Extracted data entries:
┌──
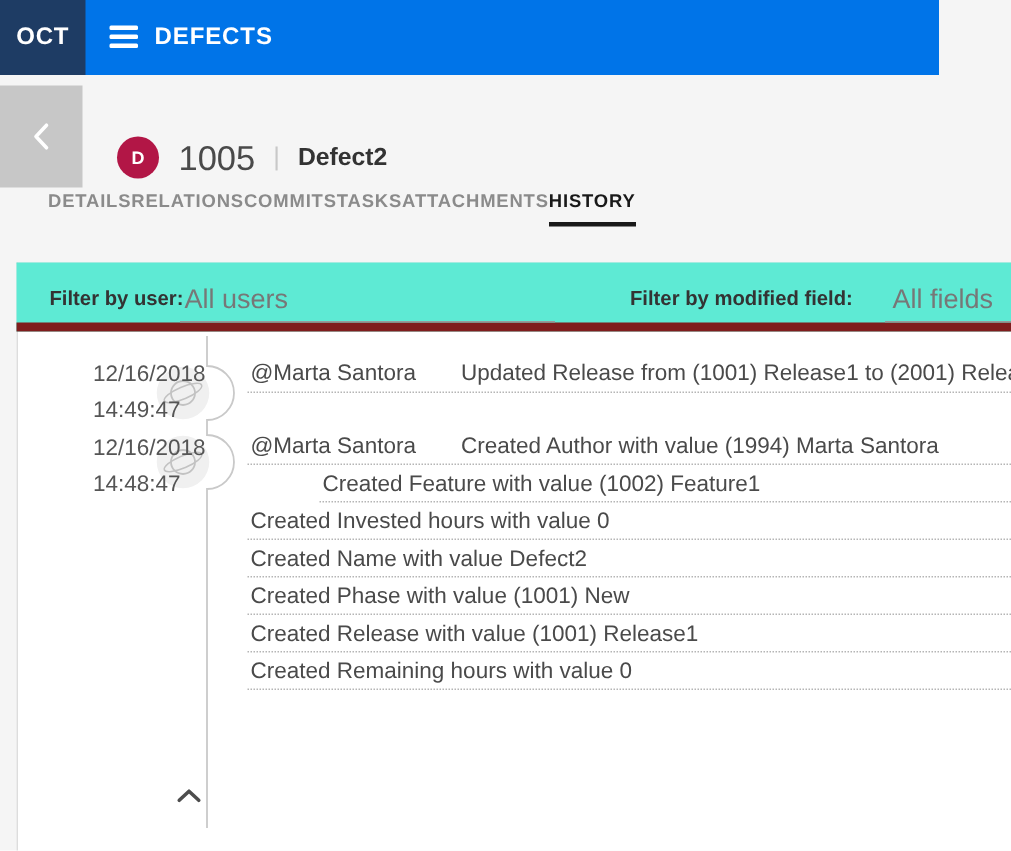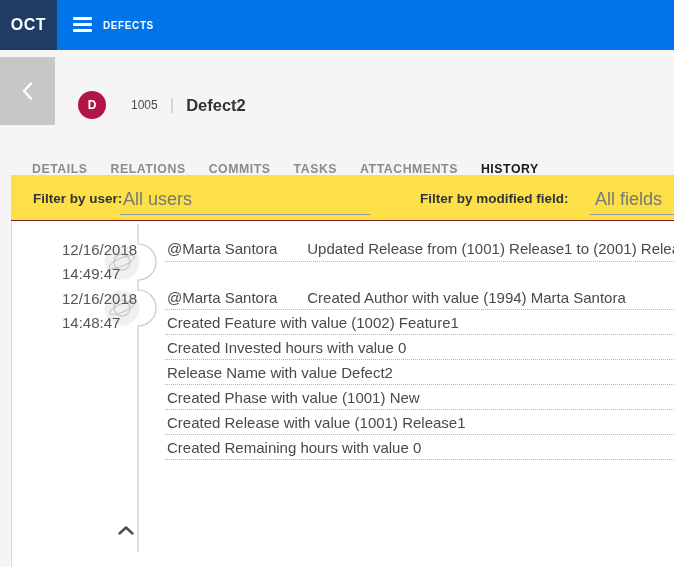--- a/index.html
+++ b/index.html
@@ -12,7 +12,7 @@
   }
 
   
-  .topbar { position:absolute; left:0; top:0; width:674px; height:50px; background:#0074e8; }
+  .topbar { position:absolute; left:0; top:0; width:626px; height:50px; background:#0074e8; }
   .logo { position:absolute; left:0; top:0; width:57px; height:50px; background:#1e3c64;
           display:flex; align-items:center; justify-content:center;
           color:#fff; font-weight:bold; font-size:16px; letter-spacing:.5px; cursor:pointer; }

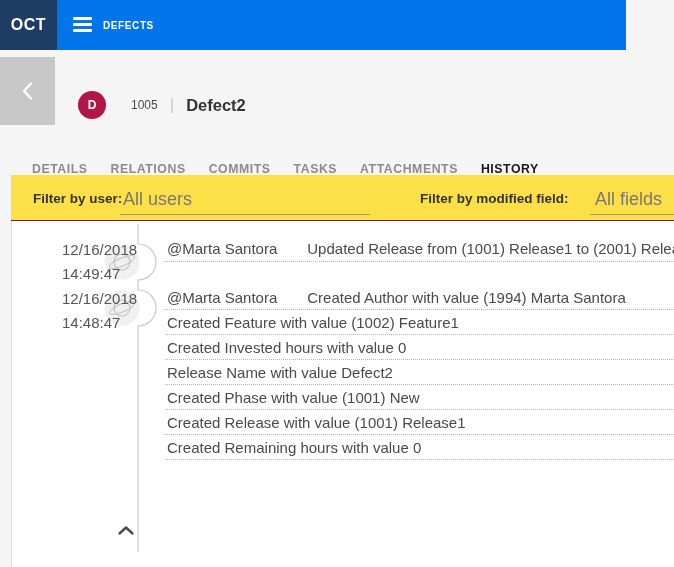--- a/index.html
+++ b/index.html
@@ -19,7 +19,7 @@
   .hamburger { position:absolute; left:73px; top:17px; width:19px; cursor:pointer; }
   .hamburger div { width:19px; height:3px; background:#fff; margin-bottom:3px; border-radius:1px; }
   .topbar-title { position:absolute; left:103px; top:0; height:50px; display:flex; align-items:center;
-          color:#fff; font-weight:bold; font-size:10px; letter-spacing:.6px; }
+          color:#fff; font-weight:bold; font-size:16px; letter-spacing:.6px; }
 
   
   .back-btn { position:absolute; left:0; top:57px; width:55px; height:68px; background:#c7c7c7;

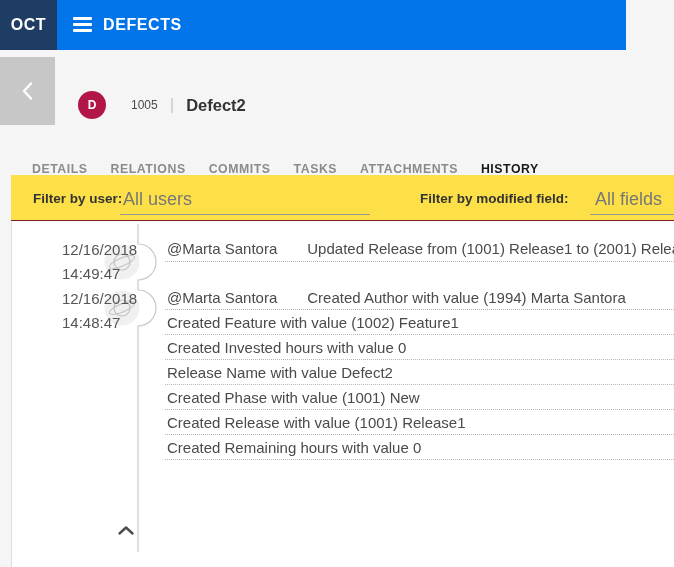--- a/index.html
+++ b/index.html
@@ -29,7 +29,7 @@
   .entity-row { position:absolute; left:78px; top:91px; height:28px; display:flex; align-items:center; }
   .badge { width:28px; height:28px; border-radius:50%; background:#b21646; color:#fff;
           font-size:12px; font-weight:bold; display:flex; align-items:center; justify-content:center; }
-  .entity-id { margin-left:25px; font-size:12px; color:#4a4a4a; }
+  .entity-id { margin-left:13px; font-size:23px; color:#4a4a4a; }
   .entity-sep { margin-left:12px; font-size:17px; color:#c8c8c8; font-weight:300; }
   .entity-name { margin-left:12px; font-size:16.5px; font-weight:bold; color:#333; }
 

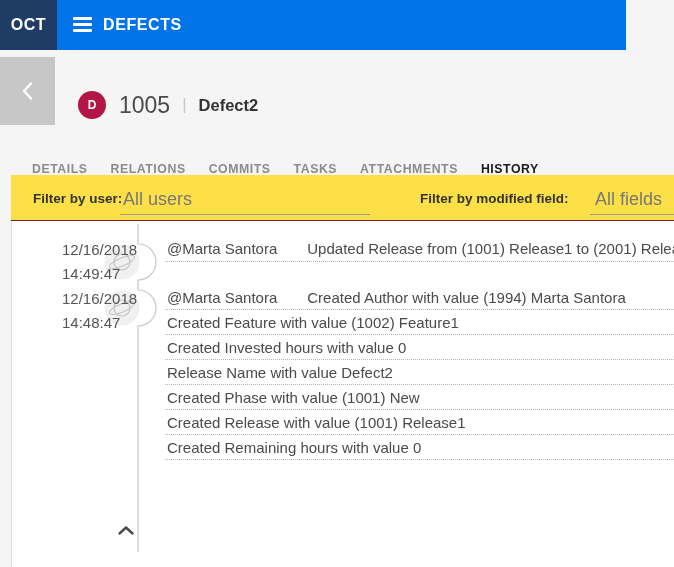--- a/index.html
+++ b/index.html
@@ -34,7 +34,7 @@
   .entity-name { margin-left:12px; font-size:16.5px; font-weight:bold; color:#333; }
 
   
-  .tabs { position:absolute; left:32px; top:162px; display:flex; gap:23px; }
+  .tabs { position:absolute; left:32px; top:127px; display:flex; }
   .tab { font-size:12.3px; font-weight:bold; letter-spacing:.55px; color:#8b8b8b;
          padding-bottom:7px; border-bottom:3px solid transparent; cursor:pointer; white-space:nowrap; }
   .tab.active { color:#191919; border-bottom-color:#191919; }

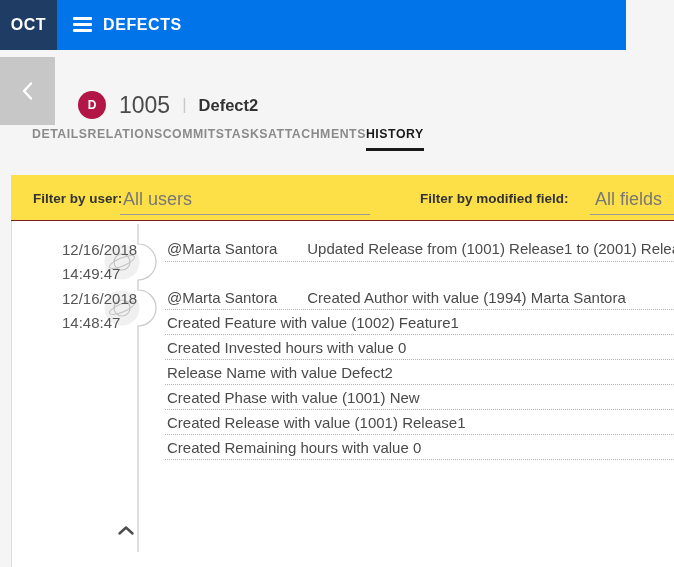--- a/index.html
+++ b/index.html
@@ -44,8 +44,8 @@
           border-left:1px solid #ddd; border-top:1px solid #ddd; }
 
   
-  .filter-bar { position:absolute; left:11px; top:175px; width:663px; height:46px; background:#fde047;
-          border-bottom:1px solid #7f1d1d; }
+  .filter-bar { position:absolute; left:11px; top:175px; width:663px; height:46px; background:#5eead4;
+          border-bottom:6px solid #7f1d1d; }
   .flt-label { position:absolute; top:16px; font-size:13.5px; font-weight:bold; color:#333; white-space:nowrap; }
   .flt-value { position:absolute; top:14px; font-size:18px; color:#777;
           border-bottom:1px solid #999; padding-bottom:4px; cursor:pointer; white-space:nowrap; }

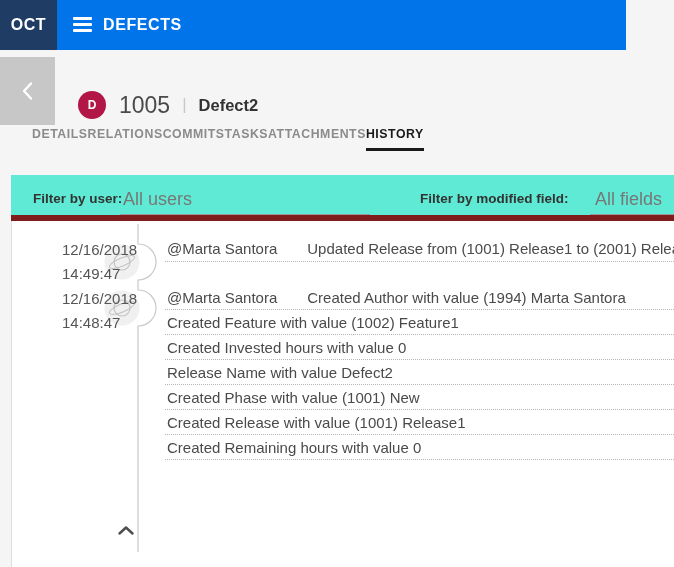--- a/index.html
+++ b/index.html
@@ -138,7 +138,7 @@
         <span class="usr">@Marta Santora</span>
         <span>Created Author with value (1994) Marta Santora</span>
       </div>
-      <div class="hrow" style="line-height: 25px; height: 25px;">
+      <div class="hrow" style="line-height: 25px; height: 25px; margin-left: 48px;">
         <span>Created Feature with value (1002) Feature1</span>
       </div>
       <div class="hrow" style="line-height: 25px; height: 25px;">

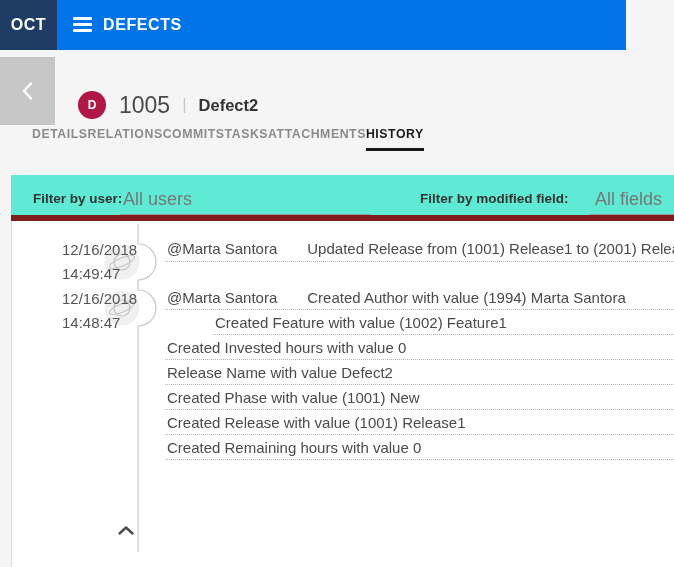--- a/index.html
+++ b/index.html
@@ -145,7 +145,7 @@
         <span>Created Invested hours with value 0</span>
       </div>
       <div class="hrow" style="line-height: 25px; height: 25px;">
-        <span>Release Name with value Defect2</span>
+        <span>Created Name with value Defect2</span>
       </div>
       <div class="hrow" style="line-height: 25px; height: 25px;">
         <span>Created Phase with value (1001) New</span>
└──
Instructions for the task:
In the entries above, how many lines hold "Created"? Answer with the number alone.

Output below:
5